Ok, so Kos added Dan Seals to the Actblue netroots page. The end of the quarter is tomorrow, and we're doing a last minute drive to get these candidates cash for the reporting period. If you can give, it's really a good time. Money you give now doesn't just enable candidates to reach more voters, it unlocks other pools of money - unions, donors, and PACs - who use the ephemeral quality of 'viability' to vector their donations. Blog money is smart money that is willing to take risks, and willing to do it publicly, and willing to do it early, and for this reason it has vastly disproportionate influence to the absolute amount involved.
Ok, so on to the netroots page. A lot of people are wondering how candidates are selected. I'd like to spend some time talking about the principles behind what we're doing. The netroots page is our way of supporting candidates and creating infrastructure at the same time. I am not pretending to be an expert at targeting (though DavidNYC is very good), and even if I were, the blogs don't have the millions that party committees have to spend on polling. But we do believe in people-powered politics.
For a long time, pundits have bandied about the expression 'all politicsl is local', but Democratic politics has been run by a top down group of consultants in DC who poll, forecast, fundraise, media buy, and dominate. While there is a huge amount of interest from this group in having the blogs channel money to candidates that they approve of, we think that people on the ground know best, and how we channel and give money should reflect that principle.
That means that those who survey the national political scene from a top-down poll-driven perspective are going to have less intelligence on politics than the millions of Democrats out there, on the ground, working to elect Democrats in their local communities. A lot less intelligence. The netroots page is an attempt to deal with this problem. You'll notice that on the netroots page almost every candidate has a local blog or set of blogs that are covering the race. That's because it's the local bloggers that are going to keep tabs on the races and the campaigns, and create the buzz and the excitement necessary to win. Local blogs and netroots communities don't just channel money, they channel volunteers, energy, intelligence, and news coverage. And sometimes, lightning strikes. A really effective local blog can shape a race the way the Ohio 2nd blog shaped the Hackett special election.

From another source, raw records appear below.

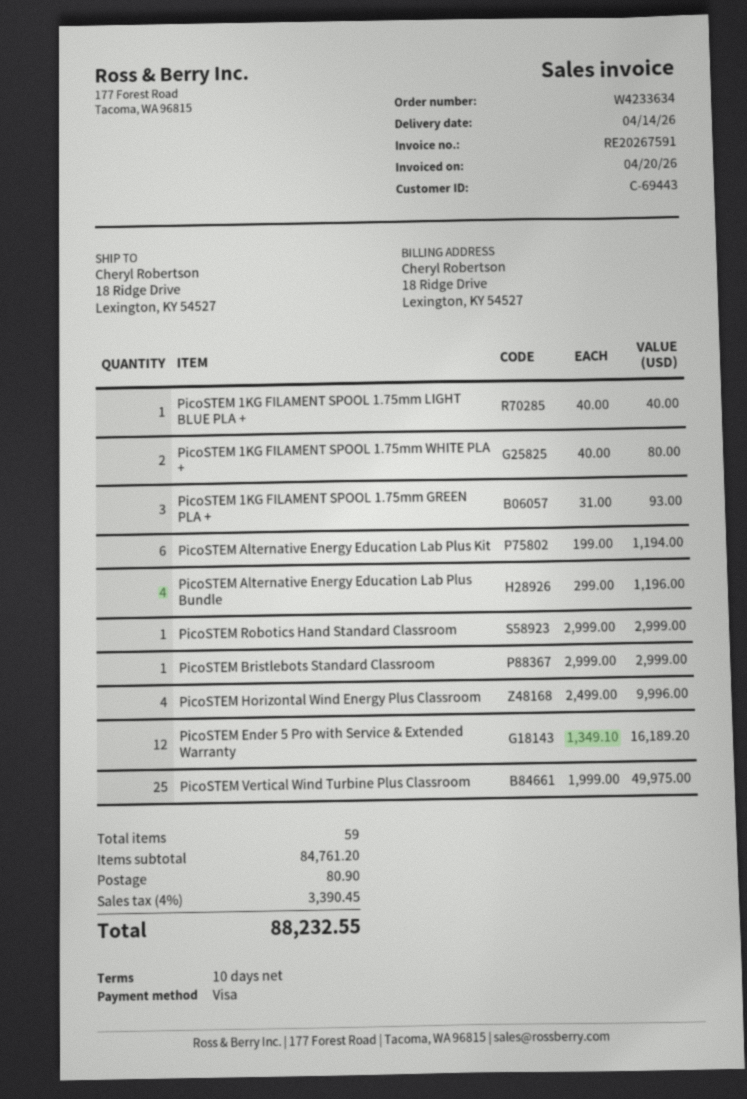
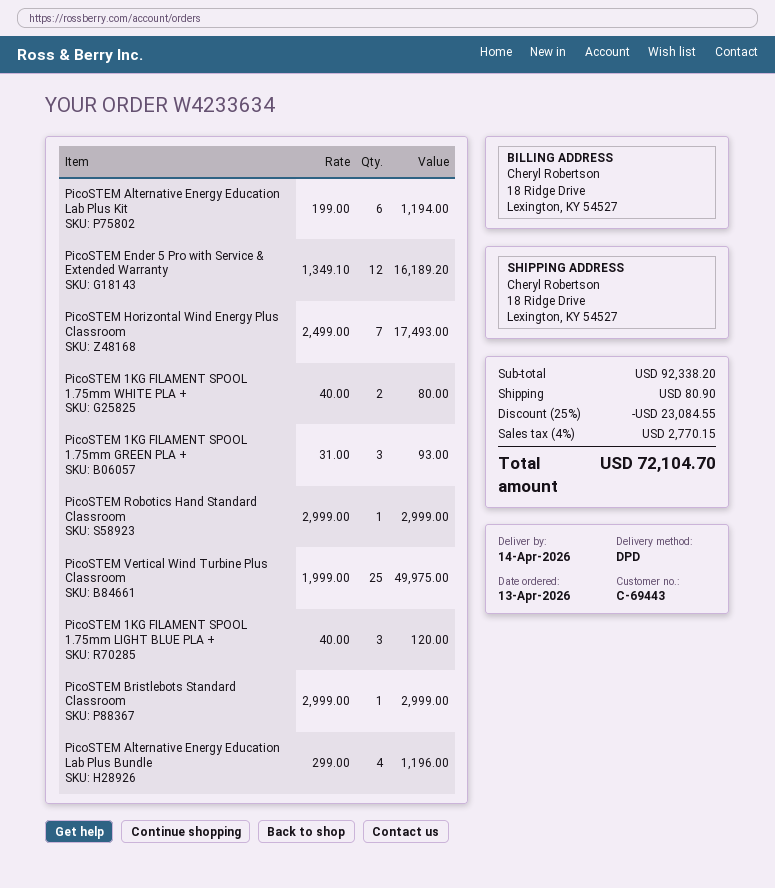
PicoSTEM 1KG FILAMENT SPOOL 1.75mm LIGHT BLUE PLA +: 1 x 40.00 = 40.00 -> 3 x 40.00 = 120.00
PicoSTEM Horizontal Wind Energy Plus Classroom: 4 x 2499.00 = 9996.00 -> 7 x 2499.00 = 17493.00
subtotal: 84761.20 -> 92338.20
discount: none -> 25% = 23084.55
tax: 4% = 3390.45 -> 4% = 2770.15
total: 88232.55 -> 72104.70

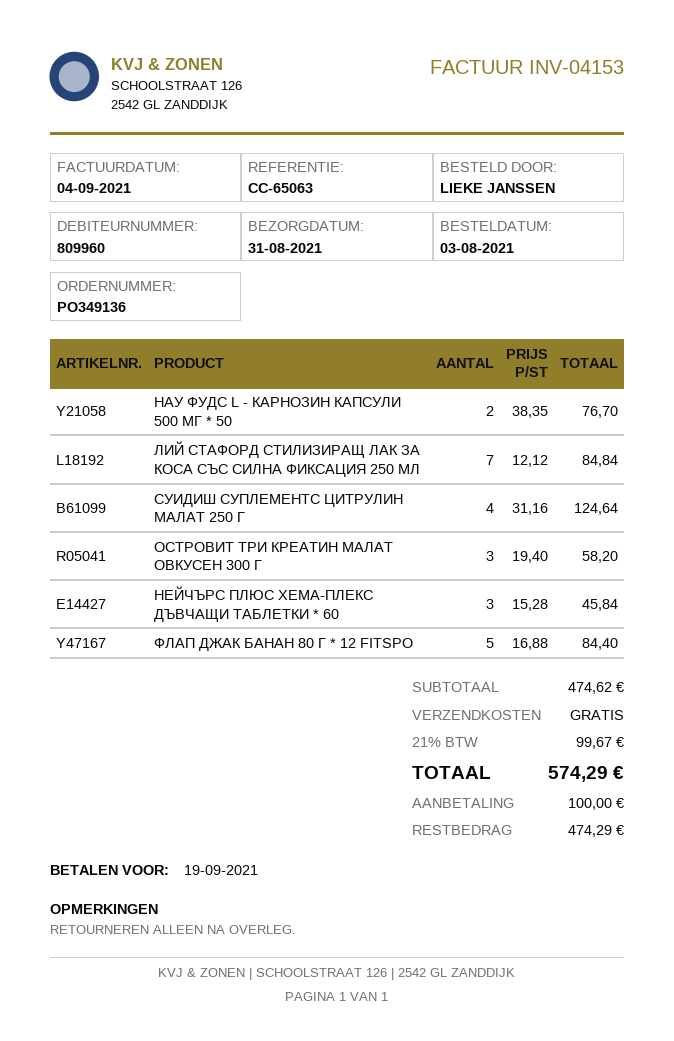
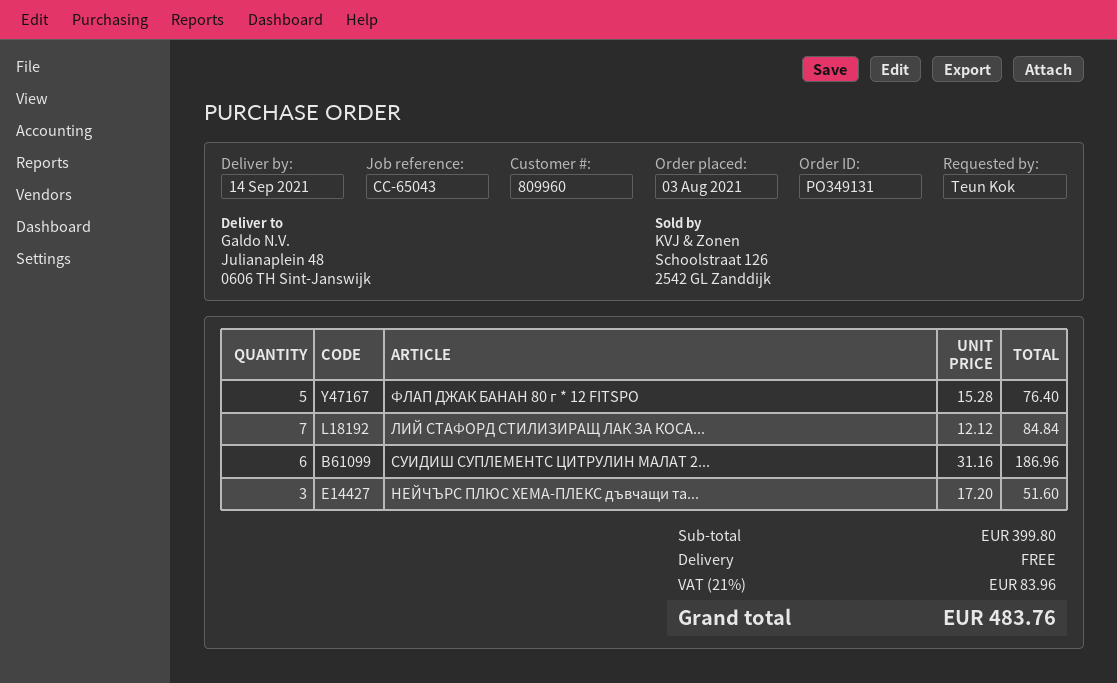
order number: PO349136 -> PO349131
delivery date: 2021-08-31 -> 2021-09-14
reference: CC-65063 -> CC-65043
ordered by: LIEKE JANSSEN -> Teun Kok
НАУ ФУДС L - КАРНОЗИН КАПСУЛИ 500 МГ * 50: 2 x 38.35 = 76.70 -> none
СУИДИШ СУПЛЕМЕНТС ЦИТРУЛИН МАЛАТ 250 Г: 4 x 31.16 = 124.64 -> 6 x 31.16 = 186.96
ОСТРОВИТ ТРИ КРЕАТИН МАЛАТ ОВКУСЕН 300 Г: 3 x 19.40 = 58.20 -> none
НЕЙЧЪРС ПЛЮС ХЕМА-ПЛЕКС ДЪВЧАЩИ ТАБЛEТКИ * 60: 3 x 15.28 = 45.84 -> 3 x 17.20 = 51.60
ФЛАП ДЖАК БАНАН 80 Г * 12 FITSPO: 5 x 16.88 = 84.40 -> 5 x 15.28 = 76.40
subtotal: 474.62 -> 399.80
tax: 21% = 99.67 -> 21% = 83.96
total: 574.29 -> 483.76

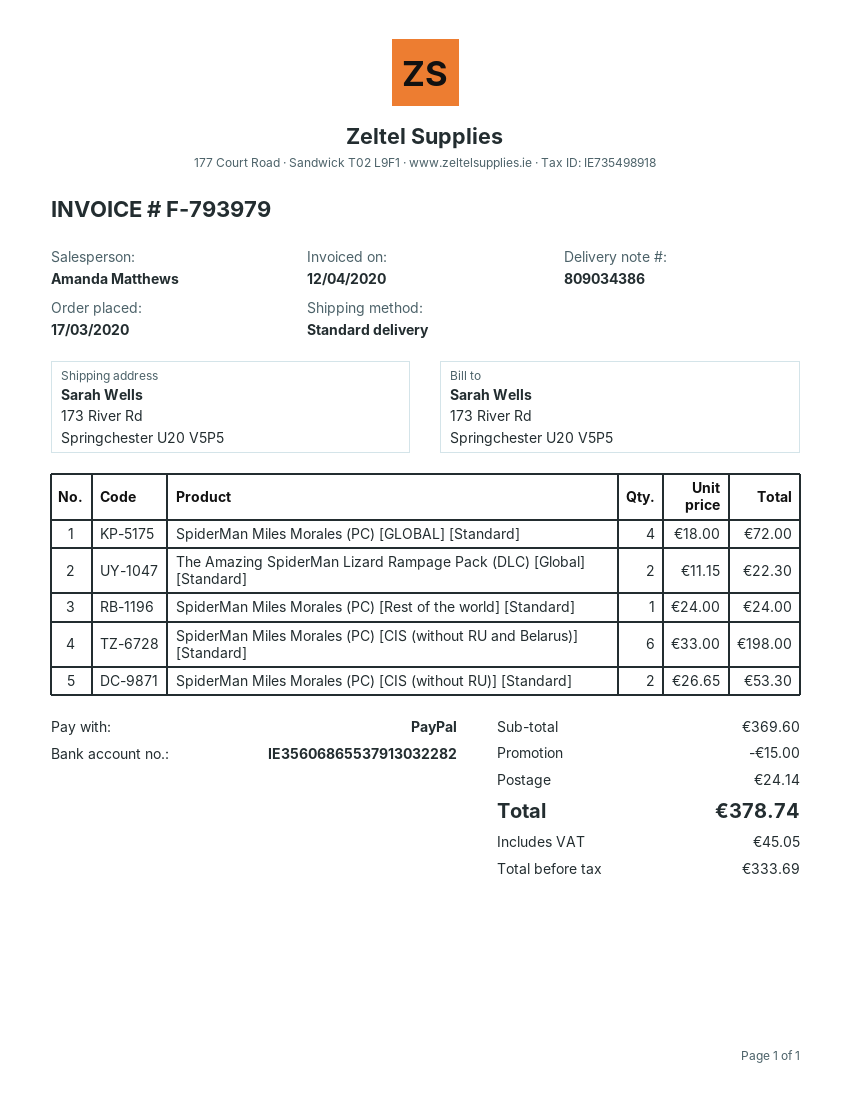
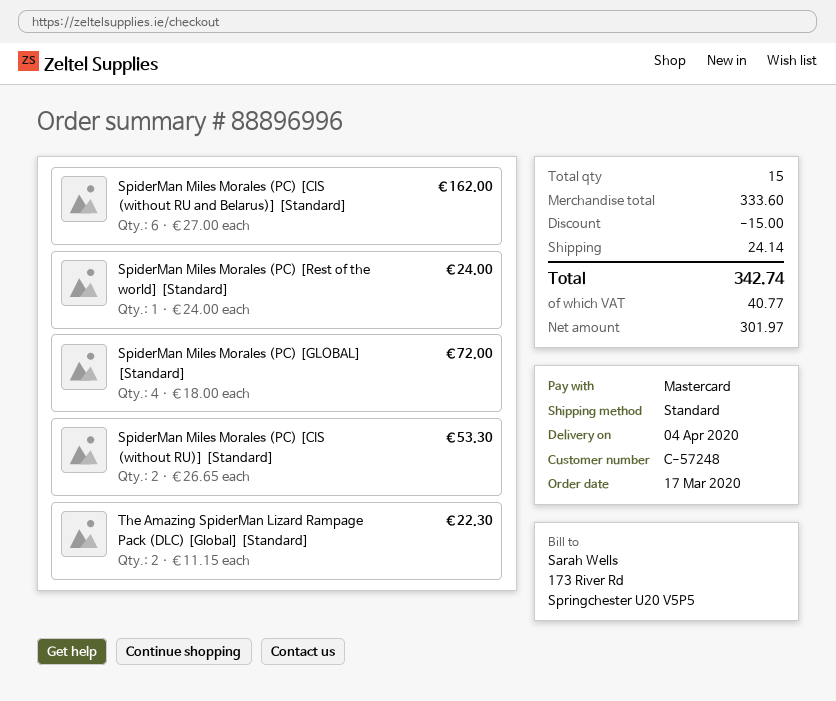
payment method: PayPal -> Mastercard
SpiderMan Miles Morales (PC) [CIS (without RU and Belarus)] [Standard]: 6 x 33.00 = 198.00 -> 6 x 27.00 = 162.00
subtotal: 369.60 -> 333.60
net: 333.69 -> 301.97
tax: 45.05 -> 40.77
total: 378.74 -> 342.74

DavidNYC, Kos, Chris Bowers, and I are the ones who manage the process of choosing netroots candidates. Periodically, we open threads on our blogs and ask for nominations from local bloggers on races they are covering and candidates they like. The last thread was here. We do due diligence, but mostly we defer to good local blogs and netroots communities, who advocate in those threads. And then we try to pick the candidates that have real support among bloggers and netroots progressives (like DFA).
Aside from winning the House and Senate, growing local blogospheres and netroots communities is the single most important task we have to get done this cycle. By attaching money through the netroots endorsement process to the candidates local bloggers and netroots communities have followed and promoted, we're hoping to get candidates to pay attention to blogs and get local bloggers to wield more power.
In other words, this isn't just a way to funnel money to candidates, this is infrastructure that's being created. I'm not sure how useful the blogging world was to Jon Corzine's election in 2005, but the blogosphere that was left behind in the wake of that election has been helpful to New Jersey progressives and Democrats. The Virginia blogs created in the wake of Tim Kaine recruited James Webb, and won him the primary victory. The Montana blogs that grew in 2004 helped Tester immensely in his primary victory. The Connecticut blogs are becoming a permanent part of the Connecticut establistment and beating up on Lieberman, the Texas blogs are remaking the Texas Democratic party, and the Pennsylvania blogs are part of the 'silent revolution' that is attacking the very structure of the Philly machine. All over the place, an entirely new progressive and open source political intelligence network is snapping into place, supporting candidates, learning, and growing. Next cycle, they will recruit candidates and one day soon, we will have an entirely different party. It will have its own problems and its own structural weaknesses, but it will be more transparent and it will be people-powered.
Are we going to make mistakes in this process? Yes. Will there be complaints? Yes, and many of them will be legitimate. The netroots selection process is still too top-down for instance, and I don't know how to get around that problem. But someone else might, and that's what criticism and open source processes are for. All of this is part of the process of learning, and I'm no longer interested in a world in which covering up mistakes and imperfections is the norm. That's the old politics of PR, and that's not who we are, and that's not how the internet works.
So anyway, this is a rather long way of saying that we think there's a better way to pick candidates, and that's by relying on everyday Democrats. By supporting netroots candidates, you are helping Democrats win, and you are supporting the growth of local netroots communities, reshaping the party and the country in a fundamental way.